En enero pareció que la amenaza directa de Trump de apropiarse de Groenlandia consiguió convencer a las élites europeas de que Estados Unidos ya no es un aliado, sino un rival que se puede convertir rápidamente en enemigo. En esa ocasión, el Parlamento Europeo suspendió el humillante acuerdo comercial impuesto por Trump a Von der Leyen en julio de 2025 y la UE respondió de forma conjunta a la enésima ronda de amenazas comerciales del republicano. Sin embargo, la aquiescencia al secuestro de Nicolás Maduro y la cacofonía tras el bombardeo de Irán confirman que Europa sigue oscilando entre el desconcierto y la sumisión al intervencionismo imperialistas de Trump y Netanyahu.
El asunto del uso de bases militares de países europeos o bases estadounidense en territorio de la UE recuerda que, más allá de la hipocresía de los actuales mandatarios, el continente tiene una dependencia militar estructural respecto a Washington. Trump dijo que podrían haber utilizado las bases de Rota y Morón sin autorización del gobierno español y seguramente tenga razón; cuesta imaginar al Ejército español derribando aviones estadounidenses que entrasen ilegalmente en el espacio aéreo. Mientras el Pentágono mantengan más de doscientas bases, decenas de miles de militares y armas nucleares en Europa, la autonomía estratégica será una quimera. Por no hablar de la compra masiva de armamento a Estados Unidos, otro elemento clave de dependencia.

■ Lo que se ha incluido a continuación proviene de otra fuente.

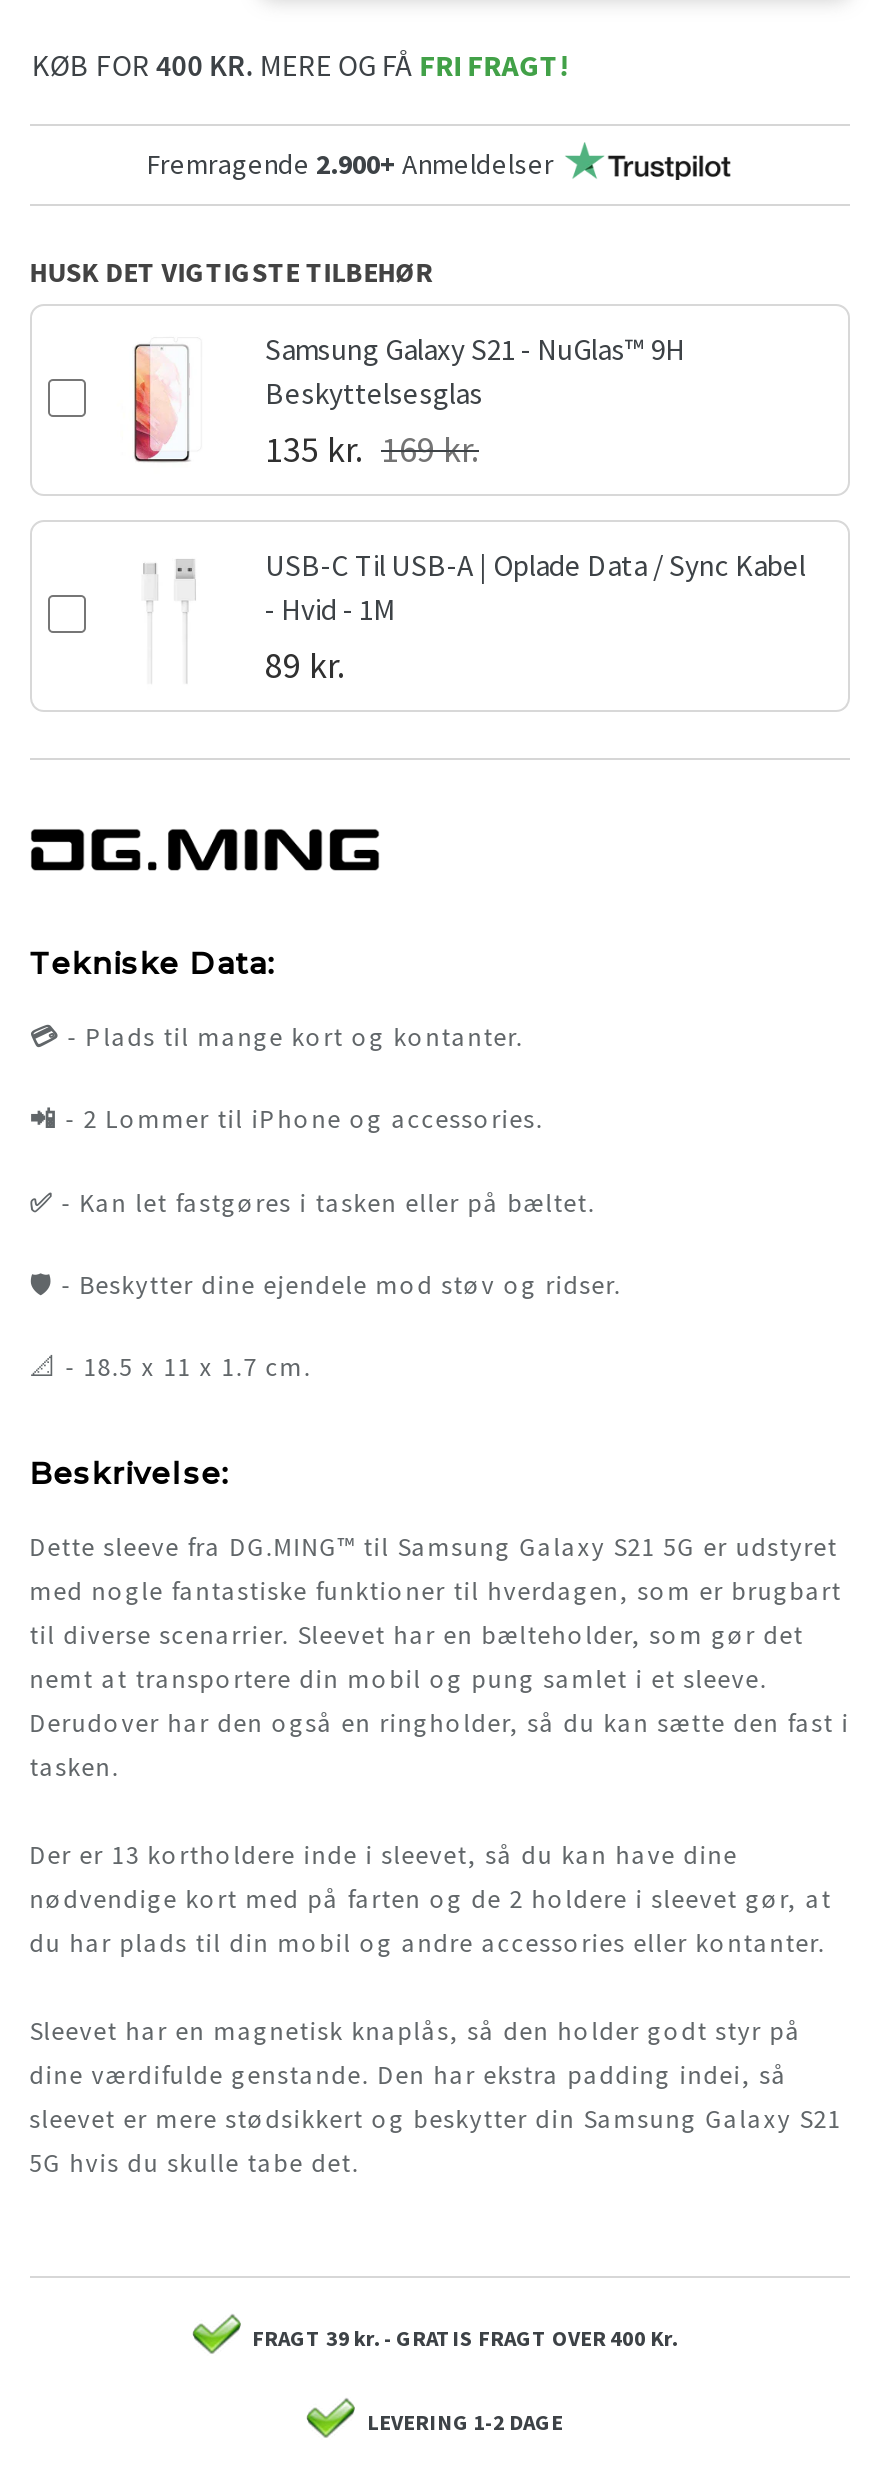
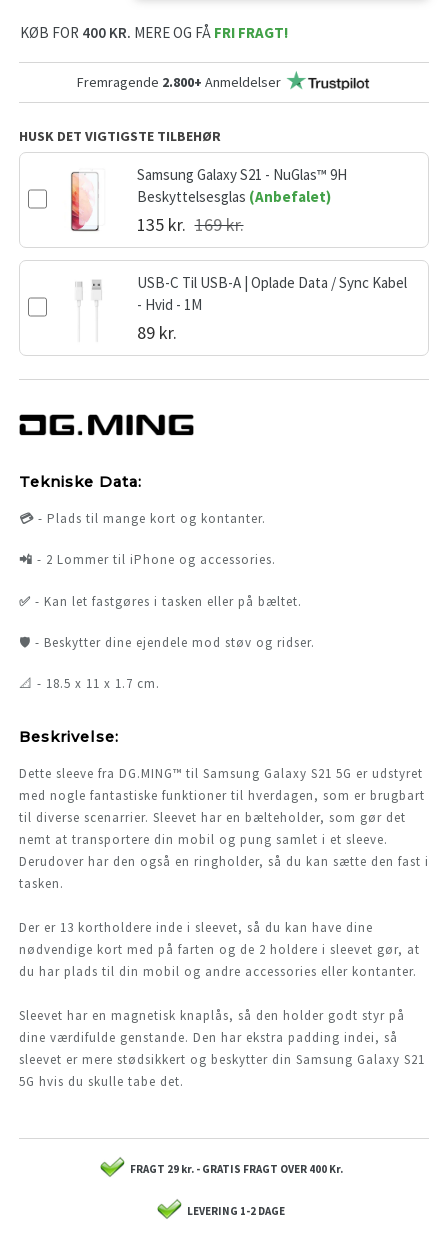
[146,146,554,182] Fremragende 2.900+ Anmeldelser -> [77,73,281,91] Fremragende 2.800+ Anmeldelser
[265,374,483,412] Beskyttelsesglas -> [136,187,330,206] Beskyttelsesglas (Anbefalet)
[252,2325,678,2353] FRAGT 39 kr. - GRATIS FRAGT OVER 400 Kr. -> [130,1162,343,1176] FRAGT 29 kr. - GRATIS FRAGT OVER 400 Kr.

Von der Leyen reclamó el pasado lunes "una política exterior más realista", aparentemente cansada del empeño de algunos de seguir defendiendo el Derecho internacional en vez de entregarse a la ley del más fuerte patrocinada por Vladimir Putin, Trump y Netanyahu. Tiene razón en la apelación al realismo, pero no es nada realista intentar apaciguar a Trump –como ella intenta sin éxito desde hace más de un año– ni condenar a Europa a una competición armamentística que nunca podrá ganar. En la era Trump 2.0, el realismo pasa por buscar otras fuentes de poder – como ocupar el hueco dejado por Estados Unidos en los organismos de la ONU o asumir un rol activo en la mediación de conflictos, como han hecho con éxito países como Qatar – y romper las dependencias geopolíticas europeas.
Un buen comienzo sería empezar a cerrar las bases estadounidenses en Europa. Sería la única manera de que, en el futuro, ningún presidente estadounidense vuelva a dar por hecho que Europa le seguirá en cualquier agresión imperialista. Suena imposible después de décadas de atlantismo ciego, pero hay países europeos como Irlanda o Austria que viven en paz con un estatus neutral y sin militares estadounidenses instalados en su territorio.